What company doesn’t recognize the growth opportunities that probably are available within existing accounts? How many companies have been able to turn this idea into a fruitful productive source of growth? Research shows that less than 4% of sales executives report acceptable to excellent results from their cross-sell and upsell activities. Identifying the sources of friction is an easy manner. The tactics and strategy to mine this resource are available but often ignored or unknown to the executives leading the sales organization. Let’s dissect the issues and blueprint the correct approach.

It starts with three questions:

In each question, we’ll first look at the most common impediments then look at what extensive research has revealed as the right approach.

What Job Role has Primary Upsell/Cross-Sell Responsibility?

Problem

  • Sometimes, no one has been identified as having primary responsibility at the individual contributor level.
  • Often the responsibility of upselling/cross-selling is assigned to the customer success staff without any training on how to do it.
  • Almost never does the organization prioritize these efforts according to what account most looks like they could want more vs those accounts we want to buy more.

What Works

  • Clearly making the upsell/cross-sell efforts a part of a particular sales job.
  • If the customer success staff is going to lead these efforts, make a clear delineation about when and if the customer success rep is going to sell or identify and pass opportunities. If they are going to pass opportunities, making clear at a tactical level what information warrants passing and how that information is to be conveyed.
  • Grounding those responsible specific to the unique context of cross-sell/upsell opportunities.

What Upsell/Cross-Sell Strategy Works Best?

Problem

  • Not recognizing that there is no reason to believe that because a client purchases a particular solution, they will naturally want to buy other solutions.
  • Not recognizing that there is no reason to believe that because a client purchases a particular solution, they will naturally want to buy more of the same solution.
  • Not accounting for the reality that "changes" in the client’s world are the only things that generate opportunity.
  • Not having those responsible consistently expanding their network of contacts inside an existing account.
  • Not prioritizing cross-sell/upsell pursuits according to where "change" is most prominent and provides fertile ground for such pursuits.

What Works

  • Training reps on how to use a model of complex decision making.
  • Reps who know how to uncover and nurture new relationships inside an existing account by best leveraging the existing account/provider engagement.
  • Reps who know how to uncover and nurture where changes in the client’s world are creating new opportunities and prioritizing pursuits accordingly.
  • Reps who proactively allocate time to such prioritization and pursuit.
  • Employing the best practice activity and outcome metrics to drive performance.

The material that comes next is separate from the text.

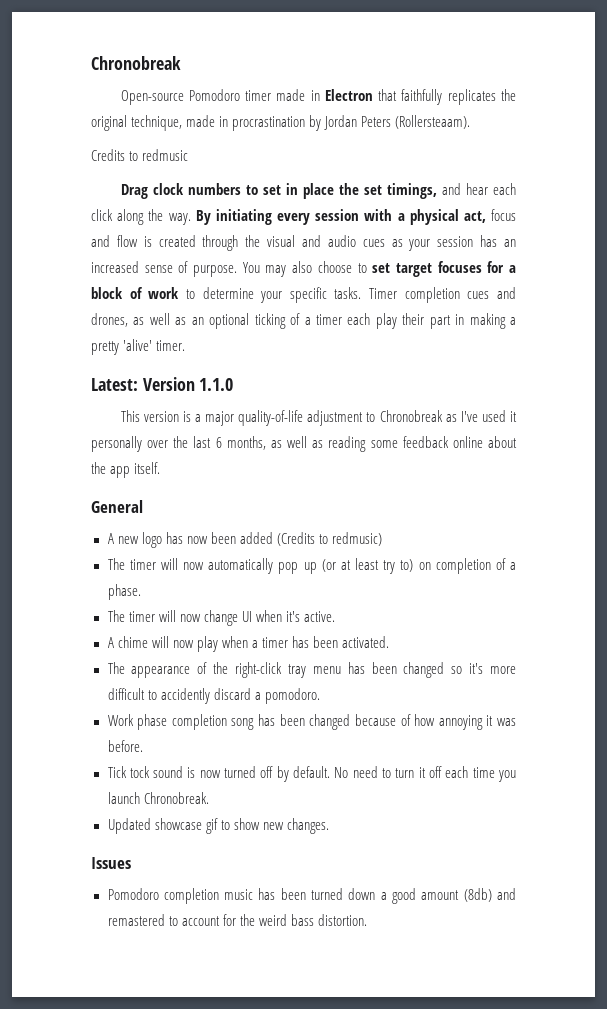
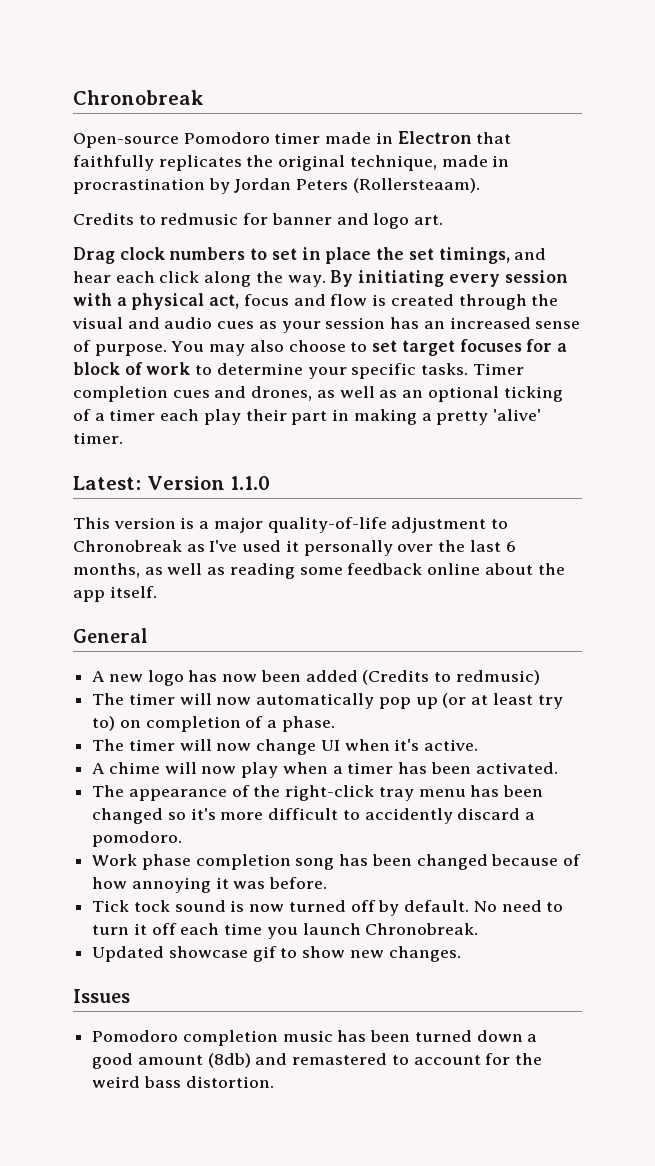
- Credits to redmusic
+ Credits to redmusic for banner and logo art.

What Indications Should be Uncovered and/or Nurtured to Recognize Where Cross-Sell/Upsell Sales Calories Should be Invested?

Problem

  • Failure to measure the activities and success that reps are achieving.
  • Failure to train reps on the unique application of sales best practices associated with cross-sell/upsell efforts.
  • Failure to recognize that cross-sell/upsell efforts require identifying the appropriate client decision makers and decision centers. These are almost always different than the rep’s current points of contact and/or the decision makers/decision centers that made the original purchasing decision.
  • Failure to recognize that if customer success reps have this responsibility it will often not involve their routine points of contact.
  • Failure for reps to understand how best to leverage the current relationship to open more doors in an existing account.

What Works

  • Training reps to utilize sales best practice but adapting these practices to the cross-sell/upsell effort.
  • Equipping sellers to recognize those accounts where the buyers may most want a solution we can provide and prioritizing these pursuits.
  • Enabling reps and/or marketing to nurture future cross-sell/upsell opportunities which do not currently warrant active pursuit.
  • Setting metrics and expectations with the reps who have cross-sell/upsell opportunities at the activity level and not simply demand results.

In Summary

Looking at current data, it can seem astonishing how poorly most organizations go about cross-sell/upsell efforts. Seldom to executives fail to see the magnitude of opportunities that these efforts can potentially reap. The issue is in how these efforts are organized. Clearly identify who has the responsibility, equip them with the skills unique to these efforts and adopt the correct approach. Doing so always surprises reps, their managers and leadership at how much volume can be produced with generally shorter sales cycles than those associated with acquiring new accounts. It’s not complicated nor difficult, just seldom done correctly.